ABOUT THIS EXERCISE:
All lines of the material below that include the string "panel" are to be copied.

----

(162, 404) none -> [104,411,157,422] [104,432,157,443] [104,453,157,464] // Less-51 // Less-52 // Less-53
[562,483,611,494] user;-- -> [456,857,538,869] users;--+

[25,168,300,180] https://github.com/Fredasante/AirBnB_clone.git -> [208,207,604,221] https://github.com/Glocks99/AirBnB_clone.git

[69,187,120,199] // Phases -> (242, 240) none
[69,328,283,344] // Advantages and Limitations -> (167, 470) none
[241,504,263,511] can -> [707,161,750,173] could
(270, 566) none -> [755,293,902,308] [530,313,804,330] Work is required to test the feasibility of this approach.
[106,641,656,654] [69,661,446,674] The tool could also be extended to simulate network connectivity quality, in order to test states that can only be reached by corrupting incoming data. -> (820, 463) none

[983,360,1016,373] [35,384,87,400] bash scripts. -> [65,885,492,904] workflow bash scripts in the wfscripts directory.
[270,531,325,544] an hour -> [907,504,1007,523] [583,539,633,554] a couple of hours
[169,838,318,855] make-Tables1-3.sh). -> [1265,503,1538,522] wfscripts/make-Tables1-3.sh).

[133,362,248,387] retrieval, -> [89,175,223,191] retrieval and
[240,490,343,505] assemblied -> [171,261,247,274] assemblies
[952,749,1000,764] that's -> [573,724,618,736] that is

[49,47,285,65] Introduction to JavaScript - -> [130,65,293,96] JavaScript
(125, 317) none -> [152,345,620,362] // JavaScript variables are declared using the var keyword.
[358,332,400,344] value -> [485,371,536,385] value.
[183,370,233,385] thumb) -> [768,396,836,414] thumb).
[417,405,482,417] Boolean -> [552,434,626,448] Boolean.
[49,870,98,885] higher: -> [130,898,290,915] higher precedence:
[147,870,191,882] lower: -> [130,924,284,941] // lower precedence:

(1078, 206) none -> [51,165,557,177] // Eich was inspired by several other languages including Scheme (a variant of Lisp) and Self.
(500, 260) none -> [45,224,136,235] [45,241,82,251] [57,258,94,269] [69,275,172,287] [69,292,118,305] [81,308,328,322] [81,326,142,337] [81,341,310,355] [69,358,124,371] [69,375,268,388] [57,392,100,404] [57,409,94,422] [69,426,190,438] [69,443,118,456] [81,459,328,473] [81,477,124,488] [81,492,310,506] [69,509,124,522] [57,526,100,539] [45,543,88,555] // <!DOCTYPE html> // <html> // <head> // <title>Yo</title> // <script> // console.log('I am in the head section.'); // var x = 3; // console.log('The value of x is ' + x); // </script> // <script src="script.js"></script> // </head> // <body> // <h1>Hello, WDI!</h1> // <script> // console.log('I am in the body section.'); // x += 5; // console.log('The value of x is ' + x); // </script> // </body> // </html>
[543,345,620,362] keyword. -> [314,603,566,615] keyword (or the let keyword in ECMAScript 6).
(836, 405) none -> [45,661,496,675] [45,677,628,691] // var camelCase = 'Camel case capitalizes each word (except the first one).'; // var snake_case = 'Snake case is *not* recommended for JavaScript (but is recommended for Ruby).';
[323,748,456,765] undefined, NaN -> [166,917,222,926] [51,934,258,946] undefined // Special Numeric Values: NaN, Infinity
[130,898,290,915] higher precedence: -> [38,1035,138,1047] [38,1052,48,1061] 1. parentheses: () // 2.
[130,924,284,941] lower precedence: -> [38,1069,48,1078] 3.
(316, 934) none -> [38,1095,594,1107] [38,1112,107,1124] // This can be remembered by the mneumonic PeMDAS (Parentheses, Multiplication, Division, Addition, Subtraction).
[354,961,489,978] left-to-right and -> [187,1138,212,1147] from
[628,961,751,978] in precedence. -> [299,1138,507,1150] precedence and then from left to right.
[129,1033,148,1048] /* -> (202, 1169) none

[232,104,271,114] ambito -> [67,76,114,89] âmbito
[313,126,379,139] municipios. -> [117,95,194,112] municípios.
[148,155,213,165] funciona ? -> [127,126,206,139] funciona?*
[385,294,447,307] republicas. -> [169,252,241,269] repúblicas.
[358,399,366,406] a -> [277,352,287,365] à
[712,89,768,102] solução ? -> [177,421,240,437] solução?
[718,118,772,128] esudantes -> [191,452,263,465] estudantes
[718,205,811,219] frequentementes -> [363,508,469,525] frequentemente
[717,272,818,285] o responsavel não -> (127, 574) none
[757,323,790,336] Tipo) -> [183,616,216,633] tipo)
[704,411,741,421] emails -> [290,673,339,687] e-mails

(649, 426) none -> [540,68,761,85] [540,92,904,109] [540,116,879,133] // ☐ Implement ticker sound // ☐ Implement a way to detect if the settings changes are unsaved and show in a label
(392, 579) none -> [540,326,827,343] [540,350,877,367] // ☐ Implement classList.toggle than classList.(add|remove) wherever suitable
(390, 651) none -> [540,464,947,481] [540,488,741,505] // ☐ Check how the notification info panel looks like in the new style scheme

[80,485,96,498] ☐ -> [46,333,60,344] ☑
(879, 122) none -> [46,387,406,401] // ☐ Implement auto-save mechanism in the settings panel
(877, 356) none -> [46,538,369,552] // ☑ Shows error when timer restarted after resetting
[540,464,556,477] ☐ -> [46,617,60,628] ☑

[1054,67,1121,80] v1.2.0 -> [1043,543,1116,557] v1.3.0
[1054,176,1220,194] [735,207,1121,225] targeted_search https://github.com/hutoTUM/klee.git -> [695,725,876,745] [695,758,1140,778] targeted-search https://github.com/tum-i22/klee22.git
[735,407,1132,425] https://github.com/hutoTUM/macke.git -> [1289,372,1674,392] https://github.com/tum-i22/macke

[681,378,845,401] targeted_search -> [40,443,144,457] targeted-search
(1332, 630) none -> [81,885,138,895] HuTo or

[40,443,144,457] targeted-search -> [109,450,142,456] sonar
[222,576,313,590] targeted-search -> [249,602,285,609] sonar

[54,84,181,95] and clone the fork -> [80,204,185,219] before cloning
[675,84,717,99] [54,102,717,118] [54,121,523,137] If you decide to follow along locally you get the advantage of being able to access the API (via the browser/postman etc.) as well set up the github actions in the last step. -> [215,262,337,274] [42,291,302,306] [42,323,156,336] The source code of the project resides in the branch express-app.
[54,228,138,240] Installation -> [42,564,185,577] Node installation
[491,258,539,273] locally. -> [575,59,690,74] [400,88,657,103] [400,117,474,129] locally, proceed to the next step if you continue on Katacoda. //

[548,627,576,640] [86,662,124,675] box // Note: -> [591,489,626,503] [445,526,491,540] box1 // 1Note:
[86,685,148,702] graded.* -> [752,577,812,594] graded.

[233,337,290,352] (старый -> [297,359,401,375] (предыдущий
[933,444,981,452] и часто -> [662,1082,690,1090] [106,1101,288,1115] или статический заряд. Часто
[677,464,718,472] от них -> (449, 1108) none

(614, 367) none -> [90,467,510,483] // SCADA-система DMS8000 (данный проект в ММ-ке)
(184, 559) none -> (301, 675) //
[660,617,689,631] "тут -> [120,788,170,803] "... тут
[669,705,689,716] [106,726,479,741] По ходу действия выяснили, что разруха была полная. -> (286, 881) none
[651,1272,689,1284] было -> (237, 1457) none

----

RESULT FOR THIS EXERCISE:
(390, 651) none -> [540,464,947,481] [540,488,741,505] // ☐ Check how the notification info panel looks like in the new style scheme
(879, 122) none -> [46,387,406,401] // ☐ Implement auto-save mechanism in the settings panel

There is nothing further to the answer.